Germs and Grammy’s

So the Grammy's are tonight. Lady Gaga, Ke$ha, Taylor Swift the Girl Giraffe… I could probably pre-liveblog it and make all the same jokes I'll make tonight.

Except I may not get a chance to make any tonight because Ike-a-saurus is sick. Alas. He was doing so well with the gaining weight and the eating and the walking, and now he's back on o2 day and night, coughing his wee brains out, and generally feeling icky. We're trying SO HARD to stay out of the big H this time around.

Also fun, the wee-er one is on abx for a double ear infection (one of those that made the doctor jump back and flinch after he looked in her right ear). She's much better now, but still super grouchy. We're getting some wonderful gems like:

Wee-er one: [spontaneous crying] "I want my mommy!"

Me: "I'm right here, baby."

Wee-er one: "No! I want my OTHER mommy!"

Me: ???

Can I blame the Omnicef? I blame the Omnicef.

And just this very morning, the wee one came up to me, all excited, and said, "Hey! You know how sometimes you get water poop? Well I just had completely liquid poop!"

So there's that.

I think we're about to have some kind of awesome trifecta of fuckedupedness as each of the kids trade illnesses in a circular pattern until we all end up laying on the kitchen floor surrounded by our own filth.

This means I may not be able to liveblog the Grammy's tonight.
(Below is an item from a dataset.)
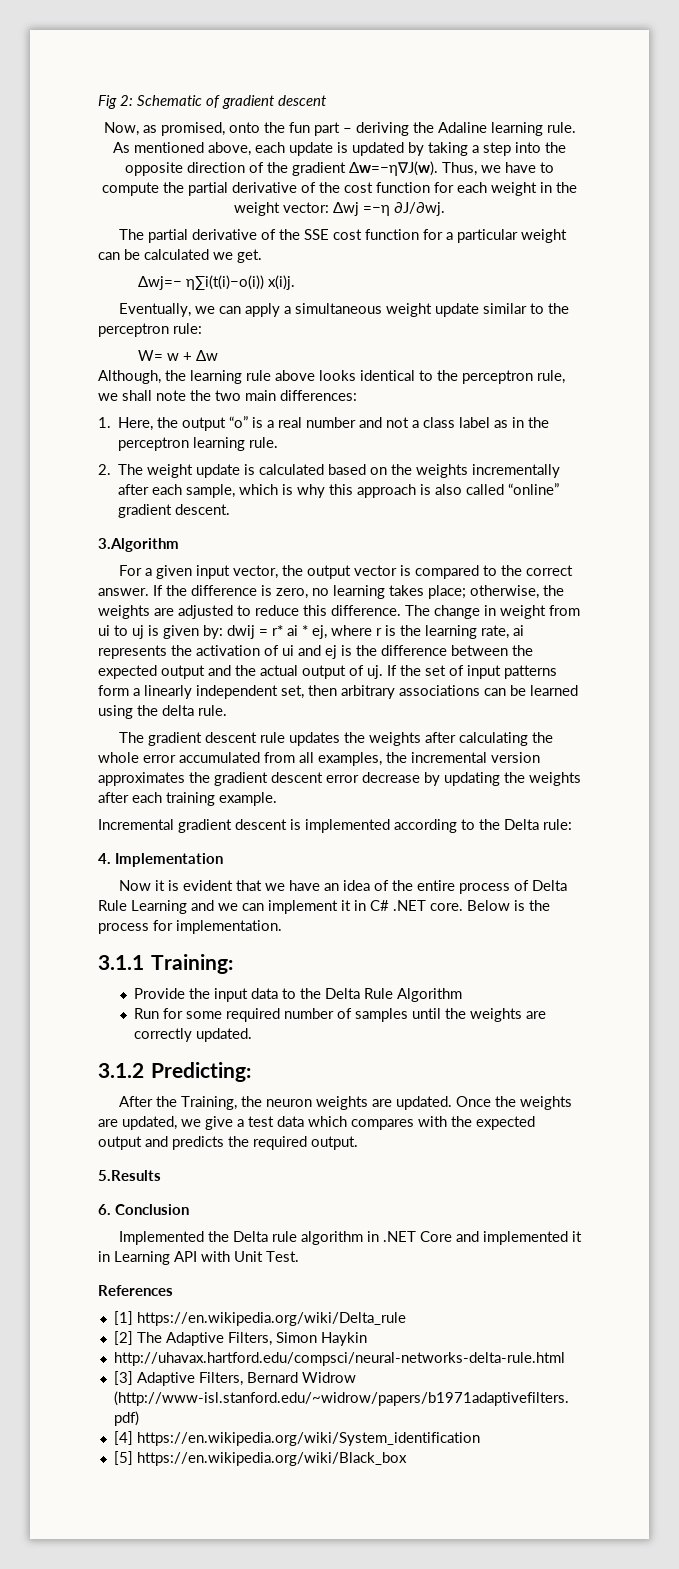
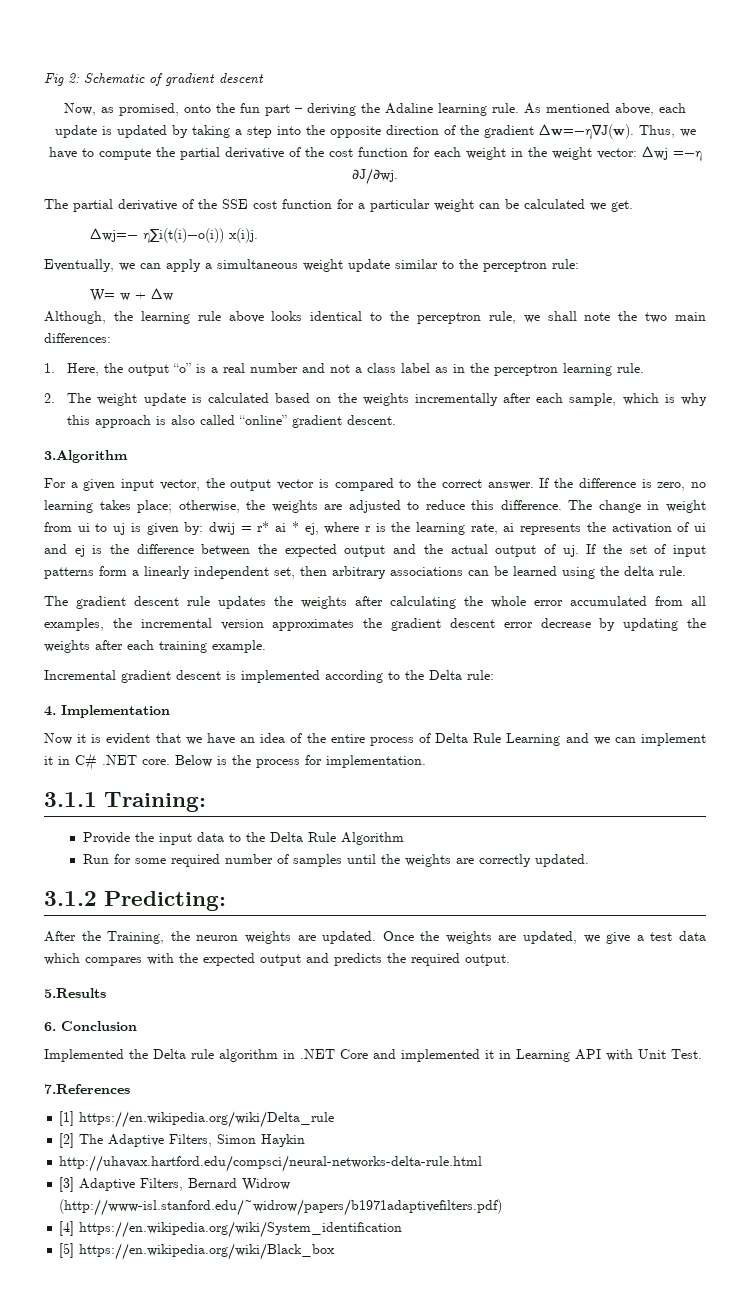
- References
+ 7.References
I will try, dear friends. I promise to try. And if all else fails, I can liveblog the whole family laying on the kitchen floor surrounded by our own filth. Maybe we can get aLifetime made-for-TV movie out of it. "The Haikuoftheday Household: Oxygen, Poop and Hysteria. Or, the story of one mother's struggle to have it all, if "all" counts as one day of three square meals, not traumatizing the children by screaming at them, and 8 hours of sleep."

I'm going to go take off my pants Lady Gaga-style and have some toast before the liquified shit hits the fan.

This post is so gross.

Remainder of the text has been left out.